Well it's December and for the third year in a row, it's time for the WXPN A-Z countdown. This time we are returning to the 1980s with the XPN 80's A-Z. And once again taking a crack at doing statistical analysis along the way.
%matplotlib inline
from IPython.display import display, HTML
HTML('''<script>
code_show=true;
function code_toggle() {
if (code_show){
$('div.input').hide();
} else {
$('div.input').show();
}
code_show = !code_show
}
$( document ).ready(code_toggle);
</script>
<form action="javascript:code_toggle()"><input type="submit" value="Click here to toggle on/off the raw code."></form>
''')
Most people are not interested in how I pull and clean the data. If you are, feel free to look at my Data Loading notebook. If you just want a copy of the raw data, feel free to grab a copy of 80sA2Z.csv.
import pandas as pd
from datetime import date, datetime, time, timedelta
from os import path
data_dir = './data'
playlist_file = path.join(data_dir, '80sA2Z.csv')
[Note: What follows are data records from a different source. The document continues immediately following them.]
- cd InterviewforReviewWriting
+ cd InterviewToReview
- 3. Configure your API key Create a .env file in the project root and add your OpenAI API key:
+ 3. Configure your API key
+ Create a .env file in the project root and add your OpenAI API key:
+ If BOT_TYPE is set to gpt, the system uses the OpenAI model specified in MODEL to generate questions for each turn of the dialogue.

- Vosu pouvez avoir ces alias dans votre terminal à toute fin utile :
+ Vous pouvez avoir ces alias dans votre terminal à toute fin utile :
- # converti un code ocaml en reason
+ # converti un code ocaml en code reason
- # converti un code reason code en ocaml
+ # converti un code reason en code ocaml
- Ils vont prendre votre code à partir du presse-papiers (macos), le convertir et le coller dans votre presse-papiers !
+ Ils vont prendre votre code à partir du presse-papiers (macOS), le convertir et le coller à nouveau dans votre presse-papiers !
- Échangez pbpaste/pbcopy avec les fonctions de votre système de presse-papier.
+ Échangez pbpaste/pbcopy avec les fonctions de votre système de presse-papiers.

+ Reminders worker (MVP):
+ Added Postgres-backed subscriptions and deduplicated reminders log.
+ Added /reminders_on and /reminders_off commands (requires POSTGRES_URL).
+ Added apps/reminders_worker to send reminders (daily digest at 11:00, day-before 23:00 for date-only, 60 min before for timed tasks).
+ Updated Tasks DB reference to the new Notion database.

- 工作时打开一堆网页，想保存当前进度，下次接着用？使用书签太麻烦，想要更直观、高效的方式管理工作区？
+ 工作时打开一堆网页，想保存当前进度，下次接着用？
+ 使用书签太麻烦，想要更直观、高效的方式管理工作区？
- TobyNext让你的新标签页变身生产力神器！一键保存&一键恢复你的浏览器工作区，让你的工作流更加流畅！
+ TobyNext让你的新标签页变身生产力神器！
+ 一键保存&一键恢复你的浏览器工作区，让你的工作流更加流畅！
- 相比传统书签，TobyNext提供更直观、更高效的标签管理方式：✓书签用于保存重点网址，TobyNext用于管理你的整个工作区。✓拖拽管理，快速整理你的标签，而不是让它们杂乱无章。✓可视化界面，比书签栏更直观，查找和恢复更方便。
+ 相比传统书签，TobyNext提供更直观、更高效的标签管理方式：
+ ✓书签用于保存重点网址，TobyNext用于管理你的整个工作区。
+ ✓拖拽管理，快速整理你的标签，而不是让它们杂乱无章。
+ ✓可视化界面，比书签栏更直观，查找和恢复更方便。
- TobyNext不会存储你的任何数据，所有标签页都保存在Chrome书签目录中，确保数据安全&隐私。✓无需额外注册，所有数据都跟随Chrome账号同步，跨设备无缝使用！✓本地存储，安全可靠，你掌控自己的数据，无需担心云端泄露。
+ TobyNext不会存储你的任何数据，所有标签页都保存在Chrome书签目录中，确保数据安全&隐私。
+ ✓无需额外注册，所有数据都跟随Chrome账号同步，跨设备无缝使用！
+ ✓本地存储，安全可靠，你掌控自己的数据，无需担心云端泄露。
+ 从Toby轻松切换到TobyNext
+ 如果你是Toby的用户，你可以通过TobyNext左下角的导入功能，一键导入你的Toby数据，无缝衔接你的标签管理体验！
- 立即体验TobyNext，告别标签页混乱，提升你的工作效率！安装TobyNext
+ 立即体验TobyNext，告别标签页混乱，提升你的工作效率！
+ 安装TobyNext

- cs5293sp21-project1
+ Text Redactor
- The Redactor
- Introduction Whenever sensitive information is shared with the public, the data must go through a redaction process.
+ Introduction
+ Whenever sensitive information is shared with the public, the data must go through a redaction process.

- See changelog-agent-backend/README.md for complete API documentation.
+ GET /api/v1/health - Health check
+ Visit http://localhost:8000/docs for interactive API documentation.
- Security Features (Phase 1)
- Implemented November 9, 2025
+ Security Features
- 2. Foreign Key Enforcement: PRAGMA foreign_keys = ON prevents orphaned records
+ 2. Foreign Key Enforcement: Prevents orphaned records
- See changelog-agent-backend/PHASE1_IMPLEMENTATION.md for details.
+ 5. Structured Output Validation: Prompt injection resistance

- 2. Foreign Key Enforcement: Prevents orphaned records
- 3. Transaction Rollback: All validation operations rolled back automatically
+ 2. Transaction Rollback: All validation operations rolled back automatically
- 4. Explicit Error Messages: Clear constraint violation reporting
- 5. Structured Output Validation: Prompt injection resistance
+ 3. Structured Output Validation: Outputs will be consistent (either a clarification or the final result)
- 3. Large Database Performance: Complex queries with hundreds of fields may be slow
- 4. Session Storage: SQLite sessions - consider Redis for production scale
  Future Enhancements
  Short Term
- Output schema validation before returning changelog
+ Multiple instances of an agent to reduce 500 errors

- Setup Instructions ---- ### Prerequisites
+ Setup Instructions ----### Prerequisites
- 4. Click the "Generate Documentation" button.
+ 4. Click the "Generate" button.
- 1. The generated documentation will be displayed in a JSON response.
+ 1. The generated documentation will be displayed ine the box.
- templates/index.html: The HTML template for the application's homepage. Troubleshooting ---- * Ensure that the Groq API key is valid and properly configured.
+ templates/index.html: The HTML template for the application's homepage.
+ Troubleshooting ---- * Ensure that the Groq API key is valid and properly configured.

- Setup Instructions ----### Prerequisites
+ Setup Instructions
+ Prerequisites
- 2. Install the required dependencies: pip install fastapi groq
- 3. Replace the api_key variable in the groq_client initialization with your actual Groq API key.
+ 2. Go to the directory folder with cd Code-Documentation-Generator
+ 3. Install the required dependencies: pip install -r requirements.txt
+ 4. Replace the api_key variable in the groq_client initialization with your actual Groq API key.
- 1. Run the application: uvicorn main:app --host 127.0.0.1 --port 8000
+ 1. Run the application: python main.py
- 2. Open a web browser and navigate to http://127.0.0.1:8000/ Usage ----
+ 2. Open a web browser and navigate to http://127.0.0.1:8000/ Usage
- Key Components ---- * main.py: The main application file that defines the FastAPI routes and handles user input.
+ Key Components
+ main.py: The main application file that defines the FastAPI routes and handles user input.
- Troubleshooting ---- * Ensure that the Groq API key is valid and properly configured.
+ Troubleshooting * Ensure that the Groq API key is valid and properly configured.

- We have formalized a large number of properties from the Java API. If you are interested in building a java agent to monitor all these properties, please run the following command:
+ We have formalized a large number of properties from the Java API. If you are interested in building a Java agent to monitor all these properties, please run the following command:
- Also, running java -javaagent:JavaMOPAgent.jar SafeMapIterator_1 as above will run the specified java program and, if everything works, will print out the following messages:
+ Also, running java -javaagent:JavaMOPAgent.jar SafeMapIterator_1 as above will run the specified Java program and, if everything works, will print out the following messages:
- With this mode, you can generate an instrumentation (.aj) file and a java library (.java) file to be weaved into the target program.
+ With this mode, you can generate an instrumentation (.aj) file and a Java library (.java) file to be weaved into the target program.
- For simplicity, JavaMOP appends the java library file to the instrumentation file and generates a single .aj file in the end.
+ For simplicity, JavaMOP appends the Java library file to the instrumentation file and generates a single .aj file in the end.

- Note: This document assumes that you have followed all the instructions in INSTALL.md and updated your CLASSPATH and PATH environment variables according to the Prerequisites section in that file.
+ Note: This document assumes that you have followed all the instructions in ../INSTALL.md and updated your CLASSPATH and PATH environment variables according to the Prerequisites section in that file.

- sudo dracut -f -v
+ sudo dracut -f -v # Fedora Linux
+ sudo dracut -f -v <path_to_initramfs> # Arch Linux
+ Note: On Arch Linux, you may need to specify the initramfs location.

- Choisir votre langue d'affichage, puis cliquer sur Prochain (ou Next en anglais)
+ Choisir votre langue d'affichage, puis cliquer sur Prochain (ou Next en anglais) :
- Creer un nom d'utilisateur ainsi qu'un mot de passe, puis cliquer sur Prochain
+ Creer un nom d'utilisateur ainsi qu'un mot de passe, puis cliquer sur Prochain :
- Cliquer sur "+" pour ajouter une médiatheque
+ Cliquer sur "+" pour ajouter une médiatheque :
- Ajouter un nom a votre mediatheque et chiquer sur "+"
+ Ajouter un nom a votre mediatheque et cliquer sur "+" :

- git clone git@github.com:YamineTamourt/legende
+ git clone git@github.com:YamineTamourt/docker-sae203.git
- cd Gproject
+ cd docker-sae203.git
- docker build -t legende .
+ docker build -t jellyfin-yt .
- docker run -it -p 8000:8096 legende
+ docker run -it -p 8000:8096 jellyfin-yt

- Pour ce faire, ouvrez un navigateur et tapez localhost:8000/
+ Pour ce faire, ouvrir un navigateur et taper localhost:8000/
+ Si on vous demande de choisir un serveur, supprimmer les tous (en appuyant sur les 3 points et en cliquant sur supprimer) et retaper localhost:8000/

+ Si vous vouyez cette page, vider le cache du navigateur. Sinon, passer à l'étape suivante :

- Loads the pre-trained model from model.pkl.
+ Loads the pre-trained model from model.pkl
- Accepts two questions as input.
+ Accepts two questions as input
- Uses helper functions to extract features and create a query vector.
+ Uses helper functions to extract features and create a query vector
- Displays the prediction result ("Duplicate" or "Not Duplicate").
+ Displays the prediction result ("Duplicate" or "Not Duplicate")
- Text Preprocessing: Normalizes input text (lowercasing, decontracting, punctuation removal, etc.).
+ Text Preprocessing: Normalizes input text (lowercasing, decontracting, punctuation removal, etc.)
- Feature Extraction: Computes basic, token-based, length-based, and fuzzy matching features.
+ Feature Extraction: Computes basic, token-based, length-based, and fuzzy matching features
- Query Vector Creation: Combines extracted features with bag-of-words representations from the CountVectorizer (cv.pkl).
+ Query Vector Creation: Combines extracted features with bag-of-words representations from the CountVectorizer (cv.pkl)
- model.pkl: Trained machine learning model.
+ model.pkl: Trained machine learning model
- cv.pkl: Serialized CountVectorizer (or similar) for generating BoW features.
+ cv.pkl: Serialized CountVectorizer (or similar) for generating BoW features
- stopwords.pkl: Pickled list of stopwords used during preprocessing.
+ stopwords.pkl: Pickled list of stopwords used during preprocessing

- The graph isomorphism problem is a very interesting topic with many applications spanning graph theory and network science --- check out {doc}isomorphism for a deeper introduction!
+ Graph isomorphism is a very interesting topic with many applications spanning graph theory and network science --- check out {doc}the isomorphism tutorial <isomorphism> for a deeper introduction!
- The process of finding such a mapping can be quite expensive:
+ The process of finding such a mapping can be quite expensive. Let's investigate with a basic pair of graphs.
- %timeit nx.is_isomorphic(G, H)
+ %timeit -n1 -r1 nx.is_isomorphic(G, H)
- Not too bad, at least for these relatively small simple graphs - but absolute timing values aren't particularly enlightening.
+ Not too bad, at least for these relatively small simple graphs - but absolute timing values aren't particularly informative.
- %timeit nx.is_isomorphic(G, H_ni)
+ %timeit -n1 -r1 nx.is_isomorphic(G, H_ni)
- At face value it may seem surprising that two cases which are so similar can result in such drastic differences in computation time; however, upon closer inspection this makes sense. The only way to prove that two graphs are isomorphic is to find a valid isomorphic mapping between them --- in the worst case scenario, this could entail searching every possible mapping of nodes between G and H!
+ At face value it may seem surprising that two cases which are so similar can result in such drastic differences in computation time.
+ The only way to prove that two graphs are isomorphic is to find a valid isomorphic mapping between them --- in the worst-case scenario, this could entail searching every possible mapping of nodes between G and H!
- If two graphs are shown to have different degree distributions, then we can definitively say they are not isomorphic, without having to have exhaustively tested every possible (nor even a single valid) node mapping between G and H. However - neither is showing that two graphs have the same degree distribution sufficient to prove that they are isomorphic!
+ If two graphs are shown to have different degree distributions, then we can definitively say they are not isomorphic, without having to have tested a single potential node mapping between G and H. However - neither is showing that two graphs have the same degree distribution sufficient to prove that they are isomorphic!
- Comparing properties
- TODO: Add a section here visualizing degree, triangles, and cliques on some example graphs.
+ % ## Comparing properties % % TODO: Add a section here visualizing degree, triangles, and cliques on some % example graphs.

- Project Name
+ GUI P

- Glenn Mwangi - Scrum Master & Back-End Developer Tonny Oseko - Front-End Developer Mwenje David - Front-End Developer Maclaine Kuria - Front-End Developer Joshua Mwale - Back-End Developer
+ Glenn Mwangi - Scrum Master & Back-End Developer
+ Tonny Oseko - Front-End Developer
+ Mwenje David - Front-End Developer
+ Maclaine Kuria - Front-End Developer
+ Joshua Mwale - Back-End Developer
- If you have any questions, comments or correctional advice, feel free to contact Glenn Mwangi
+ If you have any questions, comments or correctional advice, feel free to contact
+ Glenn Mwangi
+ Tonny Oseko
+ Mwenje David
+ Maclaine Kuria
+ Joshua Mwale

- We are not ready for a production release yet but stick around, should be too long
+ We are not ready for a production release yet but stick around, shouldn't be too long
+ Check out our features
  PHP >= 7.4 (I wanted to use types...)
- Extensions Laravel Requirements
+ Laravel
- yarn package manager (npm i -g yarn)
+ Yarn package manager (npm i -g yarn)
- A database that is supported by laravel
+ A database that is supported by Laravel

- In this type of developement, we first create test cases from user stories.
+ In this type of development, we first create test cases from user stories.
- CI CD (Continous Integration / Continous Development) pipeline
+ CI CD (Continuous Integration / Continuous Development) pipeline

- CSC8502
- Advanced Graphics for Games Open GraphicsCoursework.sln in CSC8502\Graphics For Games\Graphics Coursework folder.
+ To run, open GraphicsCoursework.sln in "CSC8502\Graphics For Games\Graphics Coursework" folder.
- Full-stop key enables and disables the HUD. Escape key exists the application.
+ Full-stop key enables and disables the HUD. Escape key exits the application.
playlist = pd.read_csv(playlist_file)
playlist['Air Time'] = pd.to_datetime(playlist['Air Time'], errors='coerce')
last_play = playlist.loc[playlist['Air Time'].idxmax()]
end_time = last_play['Air Time'] + timedelta(seconds = 60 * last_play['Duration'])
HTML('<p>So far, as of %s, we have seen %d tracks with %d unique titles, from %d artists.</p>' %\
(end_time.strftime('%b %d %I:%M%p'),
len(playlist),
playlist.describe(include='all')['Title']['unique'],
playlist.describe(include='all')['Artist']['unique']
))
So far, as of Dec 09 11:49AM, we have seen 3431 tracks with 3357 unique titles, from 1100 artists.
Note, there are no longer any data gaps, thanks to the WXPN data elves.
This was the first thing I looked at originally, and it serves as a good "how are we doing" metric during the count down.
import seaborn as sns
import matplotlib.pyplot as plt
f, ax = plt.subplots(figsize=(6, 8))
sns.set_color_codes('pastel')
sns.countplot(y='Letter', data=playlist, color='b')
ax.set(xlabel="Songs Played", ylabel="First Letter")
[<matplotlib.text.Text at 0x7f3881ee7150>, <matplotlib.text.Text at 0x7f3881ec71d0>]
c = playlist['Letter'].value_counts()
letters = pd.DataFrame(zip(c.keys().tolist(), c.tolist()), columns=('Letter', 'Count'))
letters_csv = path.join(data_dir, '80s_letters.csv')
letters.to_csv(letters_csv, index=False)
HTML('<p>The same data is available as <a href="%s">%s</a>.<p>' % (letters_csv, path.basename(letters_csv)))
The same data is available as 80s_letters.csv.
Given the decade orientation this time, it makes sense to break the songs down by year.
f, ax = plt.subplots(figsize=(6, 6))
sns.set_color_codes('pastel')
sns.countplot(y='Year', data=playlist[playlist['Year'] > 0], color='b')
ax.set(xlabel="Songs Played", ylabel="Year")
[<matplotlib.text.Text at 0x7f3881e01b50>, <matplotlib.text.Text at 0x7f3881d9b310>]
c = playlist['Year'].value_counts()
years = pd.DataFrame(zip(c.keys().tolist(), c.tolist()), columns=('Year', 'Count'))
years = years[years['Year'] > 0]
years_csv = path.join(data_dir, '80s_years.csv')
years.to_csv(years_csv, index=False)
HTML('<p>The same data is available as <a href="%s">%s</a>.<p>' % (years_csv, path.basename(years_csv)))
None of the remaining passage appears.